- _What the task asks_
Work out how many lines in the entries contain the string "コードが挿入されません", and give nothing but that number.

- _Data records_
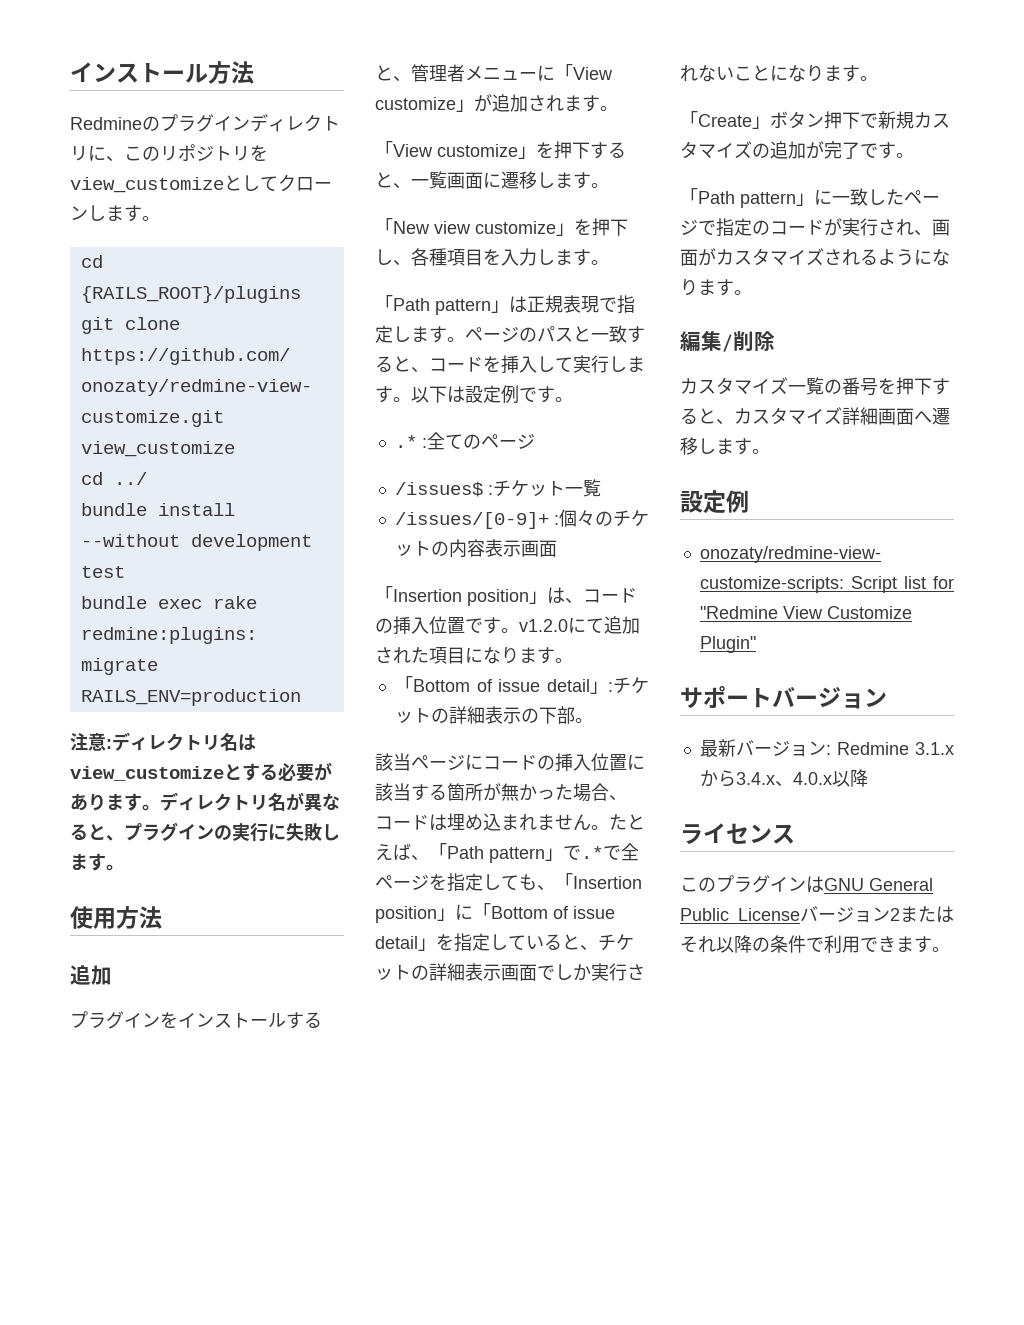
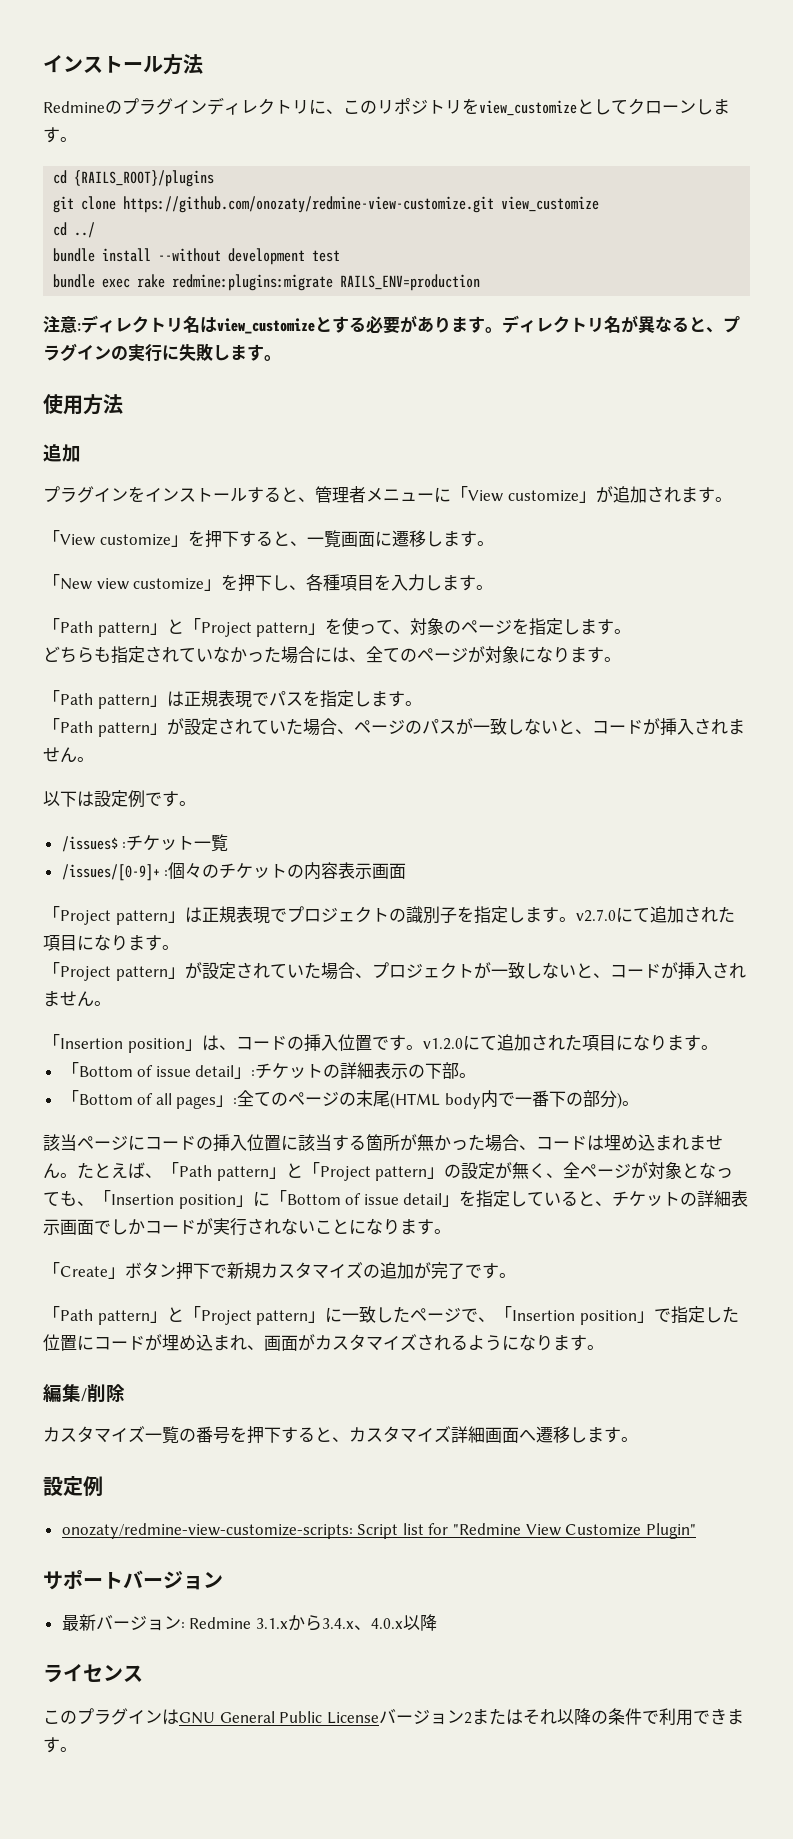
(609, 262) none -> [43,617,632,637] [43,646,621,664] // 「Path pattern」と「Project pattern」を使って、対象のページを指定します。 // どちらも指定されていなかった場合には、全てのページが対象になります。
[617,295,635,314] [375,325,645,343] [375,355,645,374] [375,386,411,403] 指定します。ページのパスと一致すると、コードを挿入して実行します。 -> [268,690,422,708] [43,718,745,737] [43,747,94,763] パスを指定します。 // 「Path pattern」が設定されていた場合、ページのパスが一致しないと、コードが挿入されません。 //
[394,432,535,450] // .* :全てのページ -> (196, 803) none
(557, 548) none -> [43,906,735,925] [43,934,179,951] [43,962,746,981] [43,991,111,1007] // 「Project pattern」は正規表現でプロジェクトの識別子を指定します。v2.7.0にて追加された項目になります。 // 「Project pattern」が設定されていた場合、プロジェクトが一致しないと、コードが挿入されません。
(593, 720) none -> [61,1090,640,1109] // 「Bottom of all pages」:全てのページの末尾(HTML body内で一番下の部分)。
[563,843,639,861] [375,873,501,892] で.*で全ページを指定し -> [285,1162,734,1181] と「Project pattern」の設定が無く、全ページが対象となっ
(591, 972) none -> [145,1218,213,1235] コードが
(814, 199) none -> [166,1306,326,1325] と「Project pattern」
[716,218,896,237] 指定のコードが実行さ -> [478,1306,739,1325] [43,1334,230,1351] 、「Insertion position」で指定した位置にコードが埋め込ま

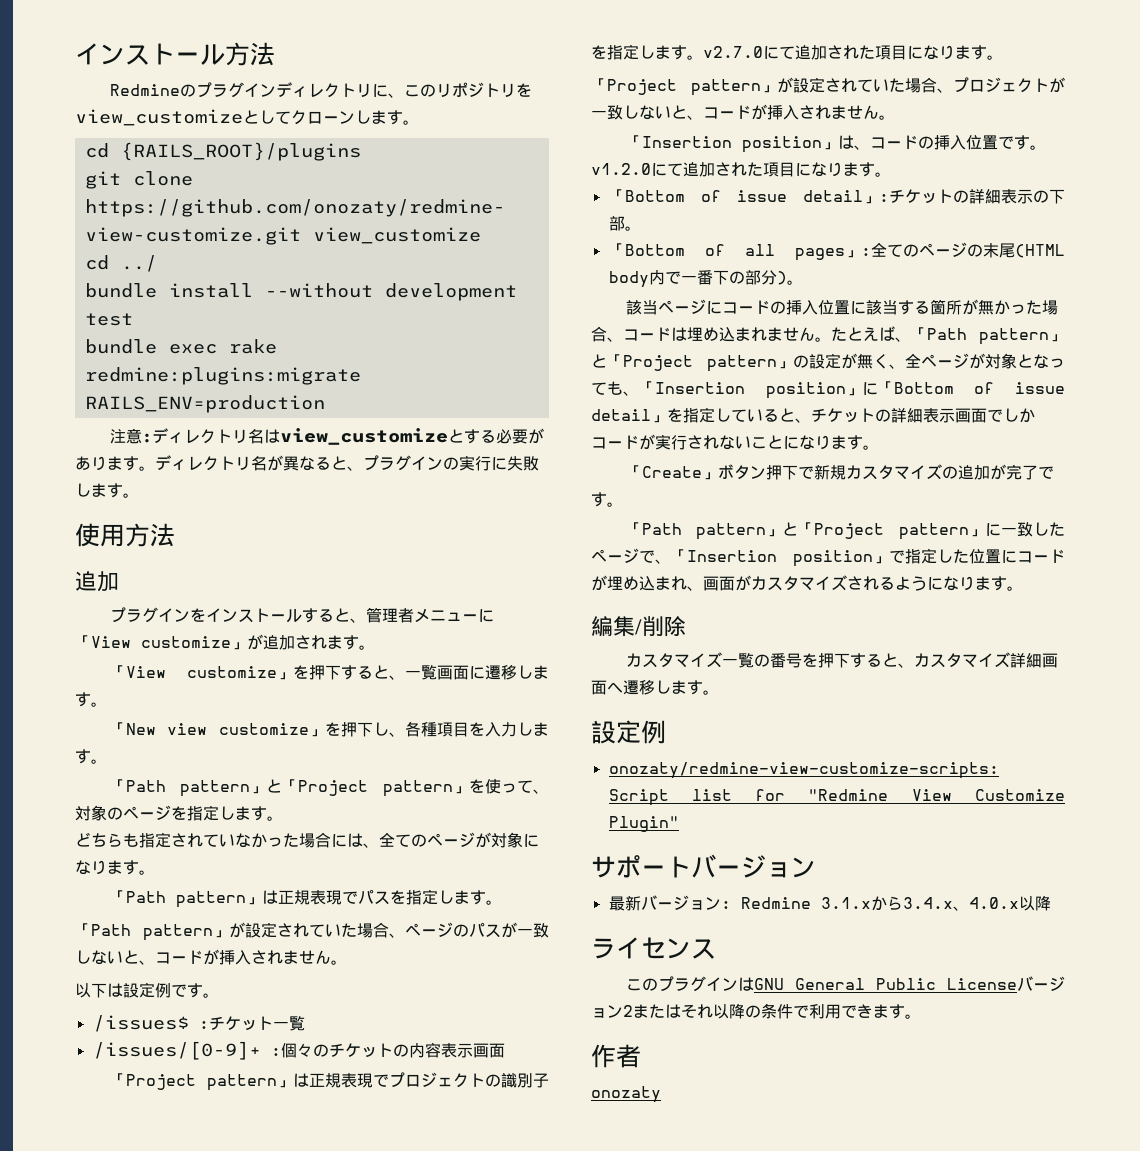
(77, 1749) none -> [591,1044,641,1068] [591,1086,661,1103] // 作者 // onozaty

- _Answer box_
2